Morning! A week past Easter already! Wow, time does seem to fly! Maybe I will research time perception one of these years.

This page is going to be odds and ends again. A couple of things have come past me. First of all, my March Macular Degeneration Partnership newsletter has been sitting in my email for a while. When I looked at it, the first article was on a very small ‘n’ study (6 people) concerning the accuracy of the AMD example photo published by NIH. I would suspect you have seen the photo of the two little boys and the balls. When modified to be what we are ‘supposed’ to be seeing, the photo had a big, gray blob in the center and blurry periphery.

It would appear NIH never asked any of us what we actually see. The arrogance of expertise, perhaps? (Did I say that? So judgmental! Ouch.)

It turns out when six of us were asked, they got six different versions of what AMD folks see. The pictures are in the article. There is only one, apparently a person who had quite the catastrophic bleed, who had a big, black spot. No gray spots with blurs outside of that.

So, I propose a little experiment: let’s take a poll and see which one of those photos is closest to what each of us sees. I am closest to G.

If we get more than six people I will write it up. I suspect the Macular Degeneration Partnership would publish for us. We might be able to be published researchers!

And in other news, when I was reading that article on using a membrane to support stem cell-derived RPEs, I came upon this line: The ELM is a structure present in the normal retina and absent in the area of disease in patients with geographic atrophy.

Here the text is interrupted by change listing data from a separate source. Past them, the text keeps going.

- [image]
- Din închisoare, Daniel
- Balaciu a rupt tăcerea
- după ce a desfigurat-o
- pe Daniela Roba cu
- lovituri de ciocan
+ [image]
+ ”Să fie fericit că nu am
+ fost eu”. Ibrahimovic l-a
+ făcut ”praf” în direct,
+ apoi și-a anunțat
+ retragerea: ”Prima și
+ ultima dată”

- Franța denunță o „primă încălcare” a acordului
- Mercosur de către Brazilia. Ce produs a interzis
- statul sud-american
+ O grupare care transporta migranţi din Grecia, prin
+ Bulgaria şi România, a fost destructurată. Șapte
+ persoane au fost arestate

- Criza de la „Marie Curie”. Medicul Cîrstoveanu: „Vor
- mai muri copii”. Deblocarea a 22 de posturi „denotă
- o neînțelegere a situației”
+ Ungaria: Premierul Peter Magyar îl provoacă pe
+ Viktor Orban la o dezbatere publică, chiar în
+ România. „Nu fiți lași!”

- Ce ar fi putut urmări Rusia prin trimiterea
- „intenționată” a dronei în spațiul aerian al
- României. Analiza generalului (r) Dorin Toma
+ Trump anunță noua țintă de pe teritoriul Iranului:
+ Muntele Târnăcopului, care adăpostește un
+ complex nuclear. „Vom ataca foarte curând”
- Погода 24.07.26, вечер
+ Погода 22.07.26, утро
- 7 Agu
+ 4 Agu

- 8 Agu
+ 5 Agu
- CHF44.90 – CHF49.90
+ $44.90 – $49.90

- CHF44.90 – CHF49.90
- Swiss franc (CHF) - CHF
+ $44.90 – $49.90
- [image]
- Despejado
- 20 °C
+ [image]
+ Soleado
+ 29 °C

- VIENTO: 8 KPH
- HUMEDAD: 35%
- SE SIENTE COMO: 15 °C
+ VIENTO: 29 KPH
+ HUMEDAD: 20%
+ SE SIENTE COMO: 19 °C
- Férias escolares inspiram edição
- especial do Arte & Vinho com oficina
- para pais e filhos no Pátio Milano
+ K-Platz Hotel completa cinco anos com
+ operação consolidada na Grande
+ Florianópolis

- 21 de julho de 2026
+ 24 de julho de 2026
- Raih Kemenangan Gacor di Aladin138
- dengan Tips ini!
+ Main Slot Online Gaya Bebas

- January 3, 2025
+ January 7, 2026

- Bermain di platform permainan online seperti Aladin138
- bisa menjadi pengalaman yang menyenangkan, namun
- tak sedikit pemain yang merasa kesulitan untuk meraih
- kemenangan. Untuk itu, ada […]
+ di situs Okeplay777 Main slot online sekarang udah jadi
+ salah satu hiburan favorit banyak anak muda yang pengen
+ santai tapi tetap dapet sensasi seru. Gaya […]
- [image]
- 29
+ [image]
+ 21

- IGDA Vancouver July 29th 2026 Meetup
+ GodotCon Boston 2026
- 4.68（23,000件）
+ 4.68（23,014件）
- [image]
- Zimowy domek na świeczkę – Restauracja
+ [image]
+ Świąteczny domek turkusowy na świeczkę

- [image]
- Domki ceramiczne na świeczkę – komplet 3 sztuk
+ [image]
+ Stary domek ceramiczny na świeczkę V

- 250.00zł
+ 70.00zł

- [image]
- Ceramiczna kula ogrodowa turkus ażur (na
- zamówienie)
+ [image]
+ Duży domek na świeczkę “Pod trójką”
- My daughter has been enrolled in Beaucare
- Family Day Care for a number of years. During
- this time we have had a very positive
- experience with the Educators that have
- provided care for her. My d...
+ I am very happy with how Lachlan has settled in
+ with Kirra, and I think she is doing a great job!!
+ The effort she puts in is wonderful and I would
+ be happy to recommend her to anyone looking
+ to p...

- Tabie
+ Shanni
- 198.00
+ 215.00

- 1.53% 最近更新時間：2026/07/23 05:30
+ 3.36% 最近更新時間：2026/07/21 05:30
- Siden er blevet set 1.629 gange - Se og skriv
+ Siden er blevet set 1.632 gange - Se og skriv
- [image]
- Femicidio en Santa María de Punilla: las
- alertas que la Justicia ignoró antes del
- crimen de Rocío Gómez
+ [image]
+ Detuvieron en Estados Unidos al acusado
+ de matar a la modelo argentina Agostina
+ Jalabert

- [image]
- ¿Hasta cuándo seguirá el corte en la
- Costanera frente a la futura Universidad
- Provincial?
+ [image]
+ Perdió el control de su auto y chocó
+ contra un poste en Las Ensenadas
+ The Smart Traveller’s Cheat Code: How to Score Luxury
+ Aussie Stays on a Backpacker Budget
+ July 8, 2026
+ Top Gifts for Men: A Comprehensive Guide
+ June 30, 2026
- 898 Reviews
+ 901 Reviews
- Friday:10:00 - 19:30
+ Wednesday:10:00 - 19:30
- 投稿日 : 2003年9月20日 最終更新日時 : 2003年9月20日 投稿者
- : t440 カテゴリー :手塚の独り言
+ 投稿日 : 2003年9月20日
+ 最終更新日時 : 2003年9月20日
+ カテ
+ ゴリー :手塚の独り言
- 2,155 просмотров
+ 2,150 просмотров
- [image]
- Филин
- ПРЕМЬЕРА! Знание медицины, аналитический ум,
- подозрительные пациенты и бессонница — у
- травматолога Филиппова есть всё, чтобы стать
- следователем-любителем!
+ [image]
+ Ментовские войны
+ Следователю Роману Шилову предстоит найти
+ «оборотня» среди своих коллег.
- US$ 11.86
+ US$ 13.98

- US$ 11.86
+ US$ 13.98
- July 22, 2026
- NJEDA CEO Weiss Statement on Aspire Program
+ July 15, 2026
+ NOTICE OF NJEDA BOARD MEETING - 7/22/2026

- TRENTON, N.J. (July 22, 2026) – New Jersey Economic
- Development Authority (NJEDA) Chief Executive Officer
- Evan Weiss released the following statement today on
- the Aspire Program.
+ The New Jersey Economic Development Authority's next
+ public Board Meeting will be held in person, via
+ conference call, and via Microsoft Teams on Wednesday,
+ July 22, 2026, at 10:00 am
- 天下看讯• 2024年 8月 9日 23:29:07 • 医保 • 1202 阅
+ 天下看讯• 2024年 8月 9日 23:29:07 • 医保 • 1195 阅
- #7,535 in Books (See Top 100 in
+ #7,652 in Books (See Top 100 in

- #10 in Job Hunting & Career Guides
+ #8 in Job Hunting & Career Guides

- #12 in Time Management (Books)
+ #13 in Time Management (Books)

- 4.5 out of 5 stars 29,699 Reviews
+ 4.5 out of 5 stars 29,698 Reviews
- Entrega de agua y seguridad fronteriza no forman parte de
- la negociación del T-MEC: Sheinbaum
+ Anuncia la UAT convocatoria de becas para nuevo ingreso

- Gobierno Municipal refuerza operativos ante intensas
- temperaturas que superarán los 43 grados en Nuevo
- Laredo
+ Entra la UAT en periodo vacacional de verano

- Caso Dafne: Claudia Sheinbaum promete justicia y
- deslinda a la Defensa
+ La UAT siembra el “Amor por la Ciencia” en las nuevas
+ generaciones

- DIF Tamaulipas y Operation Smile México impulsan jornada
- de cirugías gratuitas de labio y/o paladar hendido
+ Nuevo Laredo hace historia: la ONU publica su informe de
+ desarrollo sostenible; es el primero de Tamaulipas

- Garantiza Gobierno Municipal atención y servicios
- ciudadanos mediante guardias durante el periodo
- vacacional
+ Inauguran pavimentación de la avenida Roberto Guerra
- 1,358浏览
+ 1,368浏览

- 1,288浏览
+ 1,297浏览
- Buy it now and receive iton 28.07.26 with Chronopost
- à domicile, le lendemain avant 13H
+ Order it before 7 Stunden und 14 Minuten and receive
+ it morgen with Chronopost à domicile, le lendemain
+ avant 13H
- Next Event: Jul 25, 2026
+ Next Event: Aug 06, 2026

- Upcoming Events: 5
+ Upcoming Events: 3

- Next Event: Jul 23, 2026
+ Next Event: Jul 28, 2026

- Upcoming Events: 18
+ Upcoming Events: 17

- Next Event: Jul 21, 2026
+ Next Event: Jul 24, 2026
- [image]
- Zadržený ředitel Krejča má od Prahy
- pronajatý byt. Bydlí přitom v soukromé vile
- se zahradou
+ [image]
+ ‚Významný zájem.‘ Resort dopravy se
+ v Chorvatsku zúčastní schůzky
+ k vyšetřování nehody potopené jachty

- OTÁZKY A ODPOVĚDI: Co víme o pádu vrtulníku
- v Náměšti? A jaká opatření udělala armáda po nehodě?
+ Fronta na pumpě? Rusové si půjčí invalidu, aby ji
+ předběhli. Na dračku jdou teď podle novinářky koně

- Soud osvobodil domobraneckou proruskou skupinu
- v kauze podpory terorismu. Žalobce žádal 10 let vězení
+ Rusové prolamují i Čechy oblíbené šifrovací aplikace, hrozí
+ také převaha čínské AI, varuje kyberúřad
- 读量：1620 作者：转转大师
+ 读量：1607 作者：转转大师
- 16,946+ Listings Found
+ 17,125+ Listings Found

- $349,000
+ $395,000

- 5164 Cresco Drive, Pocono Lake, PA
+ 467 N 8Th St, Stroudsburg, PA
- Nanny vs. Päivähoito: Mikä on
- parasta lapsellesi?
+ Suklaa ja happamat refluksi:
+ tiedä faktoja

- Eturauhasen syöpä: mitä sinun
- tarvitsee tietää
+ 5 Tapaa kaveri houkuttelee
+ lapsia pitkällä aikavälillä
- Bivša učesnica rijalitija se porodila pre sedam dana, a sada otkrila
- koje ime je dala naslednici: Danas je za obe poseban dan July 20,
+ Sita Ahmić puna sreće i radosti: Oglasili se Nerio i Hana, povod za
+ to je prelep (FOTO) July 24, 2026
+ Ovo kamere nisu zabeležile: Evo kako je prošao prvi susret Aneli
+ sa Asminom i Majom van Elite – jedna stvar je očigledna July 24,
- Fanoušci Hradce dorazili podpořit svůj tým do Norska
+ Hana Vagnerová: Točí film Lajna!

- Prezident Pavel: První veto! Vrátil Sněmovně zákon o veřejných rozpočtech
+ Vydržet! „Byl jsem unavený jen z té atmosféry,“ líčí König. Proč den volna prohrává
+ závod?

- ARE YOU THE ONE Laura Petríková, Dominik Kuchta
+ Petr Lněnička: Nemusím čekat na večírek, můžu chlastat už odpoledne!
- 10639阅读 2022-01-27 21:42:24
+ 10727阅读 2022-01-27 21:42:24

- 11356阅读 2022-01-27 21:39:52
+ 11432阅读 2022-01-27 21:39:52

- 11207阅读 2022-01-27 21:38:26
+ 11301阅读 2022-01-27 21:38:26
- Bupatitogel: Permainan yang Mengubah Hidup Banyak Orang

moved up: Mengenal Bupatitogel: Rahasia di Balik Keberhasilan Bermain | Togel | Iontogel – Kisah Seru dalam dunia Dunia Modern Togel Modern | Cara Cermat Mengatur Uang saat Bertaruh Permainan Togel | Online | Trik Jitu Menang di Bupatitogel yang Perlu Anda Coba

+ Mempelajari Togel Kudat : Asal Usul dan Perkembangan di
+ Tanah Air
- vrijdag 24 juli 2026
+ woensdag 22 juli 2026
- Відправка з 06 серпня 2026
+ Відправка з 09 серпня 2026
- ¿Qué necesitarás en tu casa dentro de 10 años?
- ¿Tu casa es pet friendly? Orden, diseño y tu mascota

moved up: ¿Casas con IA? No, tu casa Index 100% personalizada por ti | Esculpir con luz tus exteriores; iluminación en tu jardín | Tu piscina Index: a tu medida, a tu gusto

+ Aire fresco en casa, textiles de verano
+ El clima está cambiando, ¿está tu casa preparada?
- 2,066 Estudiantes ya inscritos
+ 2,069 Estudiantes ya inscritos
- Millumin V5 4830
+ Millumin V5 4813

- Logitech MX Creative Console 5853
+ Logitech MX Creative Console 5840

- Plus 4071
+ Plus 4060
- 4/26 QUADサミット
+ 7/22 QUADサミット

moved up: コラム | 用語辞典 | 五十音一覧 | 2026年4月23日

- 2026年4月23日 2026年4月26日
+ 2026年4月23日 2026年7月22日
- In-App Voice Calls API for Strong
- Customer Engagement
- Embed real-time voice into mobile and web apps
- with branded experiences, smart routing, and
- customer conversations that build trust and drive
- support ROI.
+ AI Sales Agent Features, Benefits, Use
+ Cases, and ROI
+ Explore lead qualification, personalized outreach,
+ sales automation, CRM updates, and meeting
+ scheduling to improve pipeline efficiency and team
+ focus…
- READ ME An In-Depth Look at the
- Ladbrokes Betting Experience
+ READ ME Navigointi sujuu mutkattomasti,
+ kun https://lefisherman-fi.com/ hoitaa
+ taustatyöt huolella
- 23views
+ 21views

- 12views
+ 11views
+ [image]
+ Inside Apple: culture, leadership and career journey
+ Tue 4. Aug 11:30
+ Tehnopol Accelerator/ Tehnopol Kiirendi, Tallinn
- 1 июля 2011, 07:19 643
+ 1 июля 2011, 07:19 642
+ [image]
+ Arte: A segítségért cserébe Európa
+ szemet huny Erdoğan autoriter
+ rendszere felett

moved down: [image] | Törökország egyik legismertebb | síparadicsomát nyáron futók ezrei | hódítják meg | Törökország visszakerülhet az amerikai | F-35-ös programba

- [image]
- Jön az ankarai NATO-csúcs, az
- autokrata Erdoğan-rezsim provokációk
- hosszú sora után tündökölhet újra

Oh, hell! Something I am supposed to have, have apparently lost and I don’t even know what it is! ELM?

The External Limiting Membrane is also called the Outer Limiting Membrane (OLM). But whatever it is called, it appears those of us with GA “ain’t got it” any more. According to an article on the histology of the eye published by Researchgate, the retinal is divided into ten layers. With my limited knowledge – and remember we are not experts, not doctors. We are just curious people with access to WiFi – it would appear to me the first seven layer starting from the inside are nearly all some sort of neuron or piece of a neuron. The eighth layer is the ELM/OLM and creates a “junction between Muller cells and photoreceptors.” What else does it do? No clue. I looked at a dozen articles and not one said what the primary purpose is. What they all said was degradation of the ELM/OLM layer is predictive of vision loss.

So where we are knowledge-wise appears to be we with GA have lost our ELM/OLM layer which is somehow crucial for good vision. The article about using the polymer membrane to support the transplanted cells suggested their procedure promoted growth of something that resembled the external limiting membrane and that their procedure might “promote restoration of retinal architecture”. So maybe someday we could get it back???? Who knows.

Anybody know anything about this? Anybody have more questions? Still searching here.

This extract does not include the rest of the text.